«Ничего не могу с собой сделать. Мне еще пульку найти надо. Это пульман?» Он протягивает спичку и считает, будто это капсула морфия. «Ложку мне принеси». Он собирается забодяжить ее и двинуться, господи. Утром в серое время он наконец уходит и спускается к себе в комнату, спотыкаясь со всеми своими пожитками, включая «Ньюсуик», который бы ни за что никогда не прочел. Я выливаю его банки ссак в туалет, они все чисто-голубые, как синий сэр Джошуа Рейнолдс, я думал: «Боже мой, должно быть, он при смерти!» Но, оказывается, то были банки синьки для стирки. Тристесса тем временем поспала, и ей лучше, и они как-то спотыкаются там и вмазываются, а на следующий день она возвращается, стучится Быку в окошко, бледная и прекрасная, уже не ацтекская ведьма, и очень мило извиняется.
«Она через неделю опять сядет на дурцефалы, — говорит Бык. — Но я ей больше не дам». Проглатывает один сам.
«А
«Потому что я умею, я уже сорок лет торчу».

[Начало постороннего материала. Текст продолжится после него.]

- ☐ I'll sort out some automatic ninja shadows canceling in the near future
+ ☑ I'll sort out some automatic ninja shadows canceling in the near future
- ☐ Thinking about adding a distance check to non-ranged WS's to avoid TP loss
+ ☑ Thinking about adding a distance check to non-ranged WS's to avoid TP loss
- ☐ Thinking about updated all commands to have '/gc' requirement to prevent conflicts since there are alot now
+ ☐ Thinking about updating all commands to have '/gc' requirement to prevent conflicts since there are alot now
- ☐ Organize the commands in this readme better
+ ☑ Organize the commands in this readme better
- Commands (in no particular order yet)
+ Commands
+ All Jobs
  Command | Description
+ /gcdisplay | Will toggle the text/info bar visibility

Настает затем роковая ночь.
Я уже наконец-то в такси и только на улице сказал Тристессе, что люблю ее.
Я махнул на Тристессу рукой, и в тот день, Бык болеет, мы ловим такси и едем в трущобы, найти Эль-Индио (Мрачного Мерзавца, как его зовут в этом ремесле), у кого всегда что-нибудь есть. У меня вечно имелось тайное подозрение, что и Эль-Индио Тристессу любит. У него красивые взрослые дочери, он лежит в постели за хлипенькими занавесками с широко распахнутой в мир дверью, улетает по М; старшая его жена встревоженно сидит на стуле, горят иконы, ведутся перепалки, стонет, сплошь под бесконечными мексиканскими небесами. Мы приходим к нему в кубло, и старая его жена рассказывает нам, что она его жена (мы не знали), а его дома нет, поэтому мы садимся на каменные ступеньки чокнутого дворика, где полно вопящей детворы и пьяни, и бабья со стиркой, и банановых шкурок, можно подумать, и ждем там. Быку так плохо, что вынужден пойти домой. Высокий, сутулый, колдун труповидный, уходит он, оставив меня сидеть пьяным на камне, рисовать картинки детей в блокнотике.

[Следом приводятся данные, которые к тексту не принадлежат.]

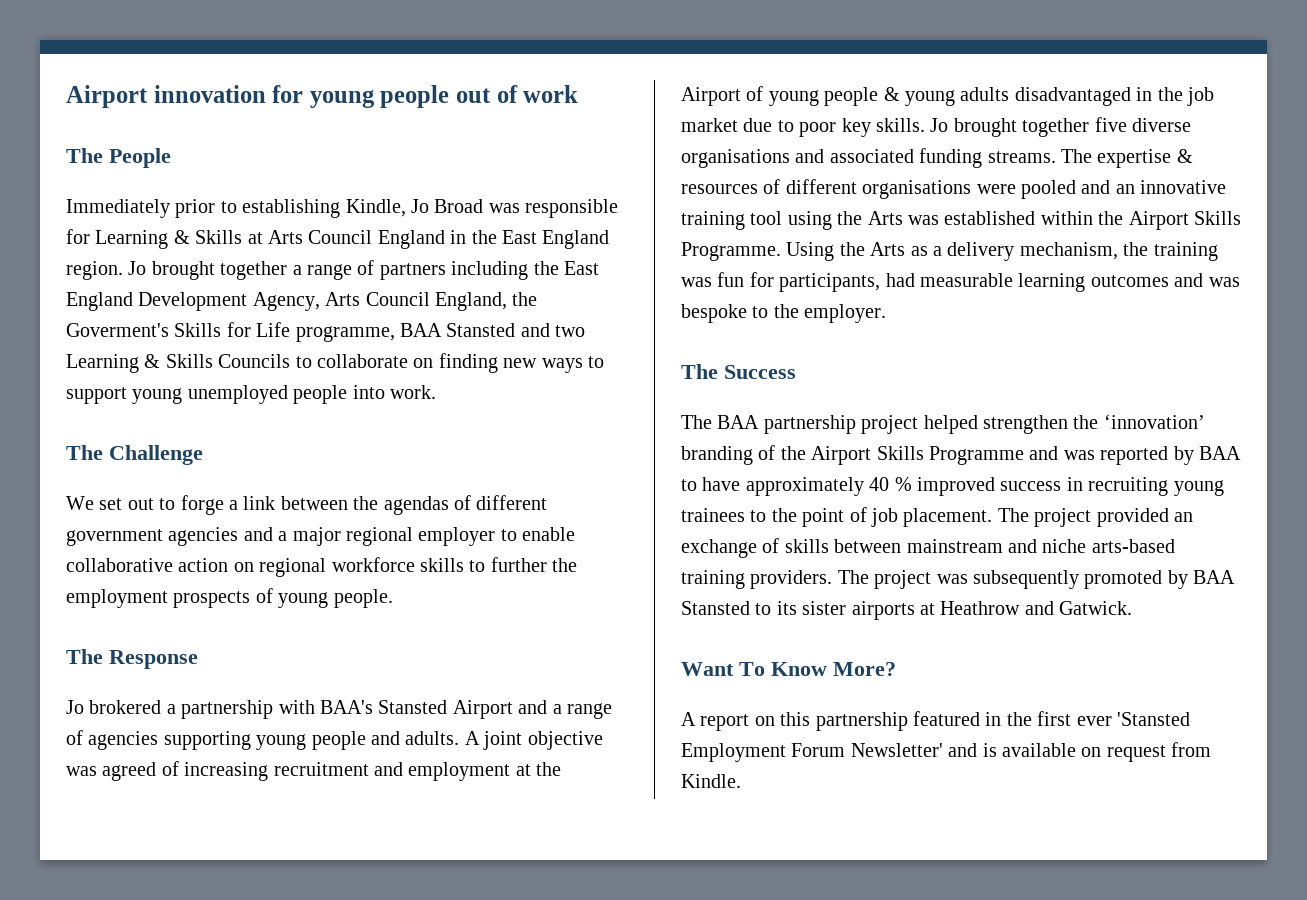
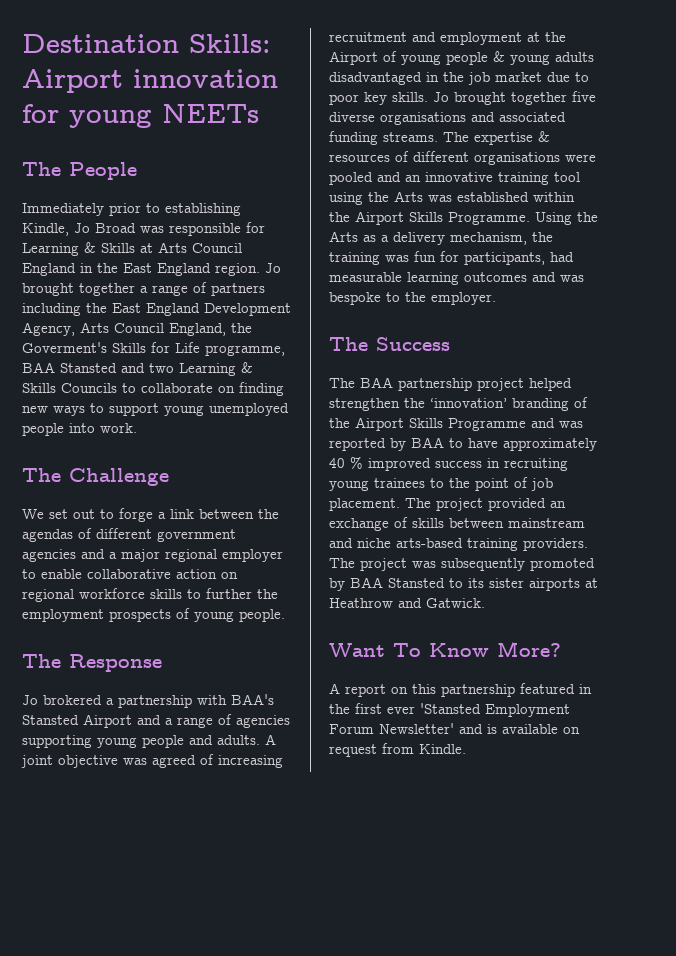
- Airport innovation for young people out of work
+ Destination Skills: Airport innovation for young NEETs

Затем выходит что-то вроде хозяина, дородный дружелюбный дядька, со стаканом пульке, двумя стаканами, убеждает меня заглогнуть мой с его вместе; я пью, бац, залпом, кактусовый сок каплет у нас с губ, он меня опережает, не успеваю я толком. Женщины смеются. Там большая кухня. Он выносит мне еще. Я выпиваю и рисую детей. Предлагаю деньги за пульке, но они брать не хотят. Во дворике начинает темнеть.

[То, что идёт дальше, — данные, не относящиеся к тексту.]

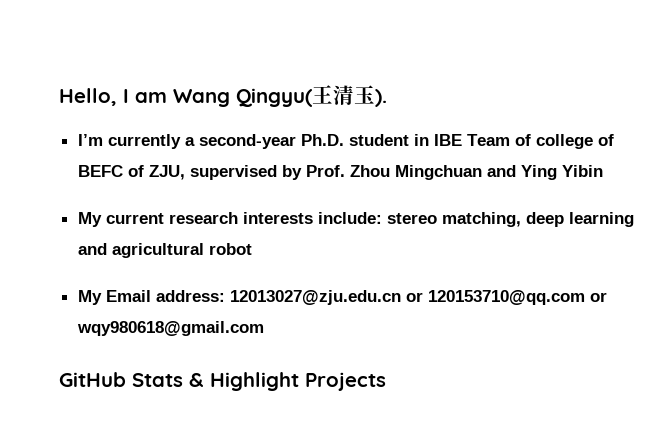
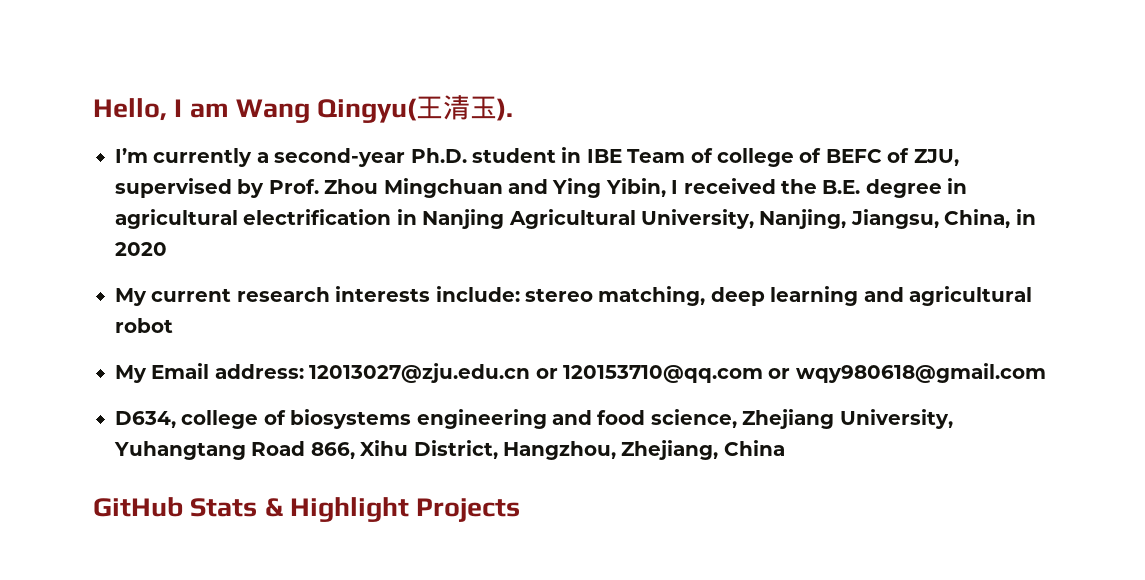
- I’m currently a second-year Ph.D. student in IBE Team of college of BEFC of ZJU, supervised by Prof. Zhou Mingchuan and Ying Yibin
+ I’m currently a second-year Ph.D. student in IBE Team of college of BEFC of ZJU, supervised by Prof. Zhou Mingchuan and Ying Yibin, I received the B.E. degree in agricultural electrification in Nanjing Agricultural University, Nanjing, Jiangsu, China, in 2020
+ D634, college of biosystems engineering and food science, Zhejiang University, Yuhangtang Road 866, Xihu District, Hangzhou, Zhejiang, China

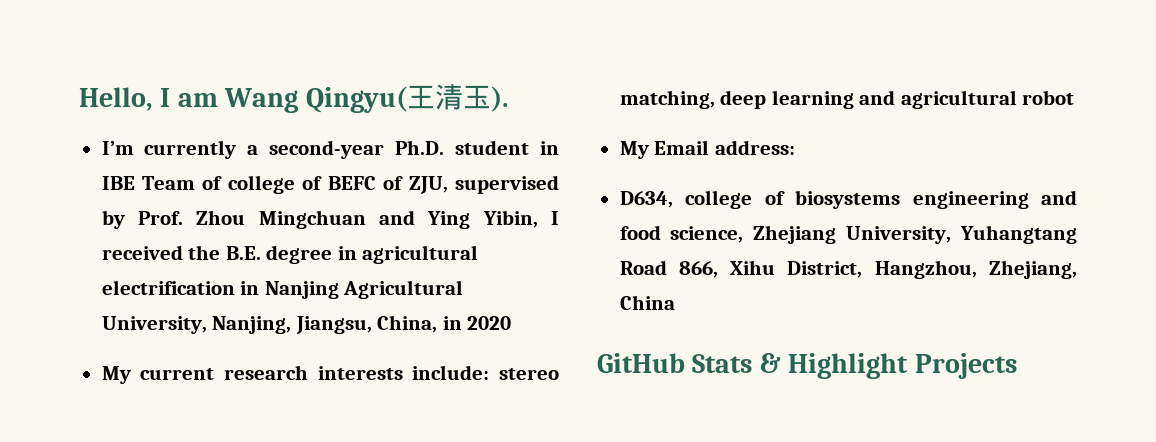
- My Email address: 12013027@zju.edu.cn or 120153710@qq.com or wqy980618@gmail.com
+ My Email address:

Я уже заглотил пятерик вина по пути сюда, это у меня один из дней пьянства, мне скучно, и грустно, и потерянно — к тому же, три дня я художествовал и рисовал карандашом, мелком и акварелями (моя первая сознательная попытка), и я без сил. Набросал маленького бородатого мексиканского художника в его хижине на крыше, и он вырвал картинку из большого блокнота, оставить себе. Мы с утра пили текилу и рисовали друг друга. С меня он нарисовал нечто вроде туристского наброска, где показано, какой я молодой, и симпатичный, и американский, я не понимаю (он хочет, чтоб я его купил?). С него я рисую жуткую апокалиптическую чернобородую рожу, также тело его, крохотно скрученное на краешке кушетки. Небеса и потомки рассудят все это искусство, чем бы ни было оно. В общем, я рисую одного конкретного маленького мальчика, который не желает стоять спокойно, затем принимаюсь рисовать Деву Мадонну.
Возникает еще несколько парней, и они меня приглашают в большую комнату, где большой белый стол весь в чашках с пульке, а на полу открытые чайники его. Поразительны там лица. Я думаю: «Хорошенько проведу тут время, а сам прямо у порога Эль-Индио и поймаю его Быку, когда вернется домой, и Тристесса тоже придет.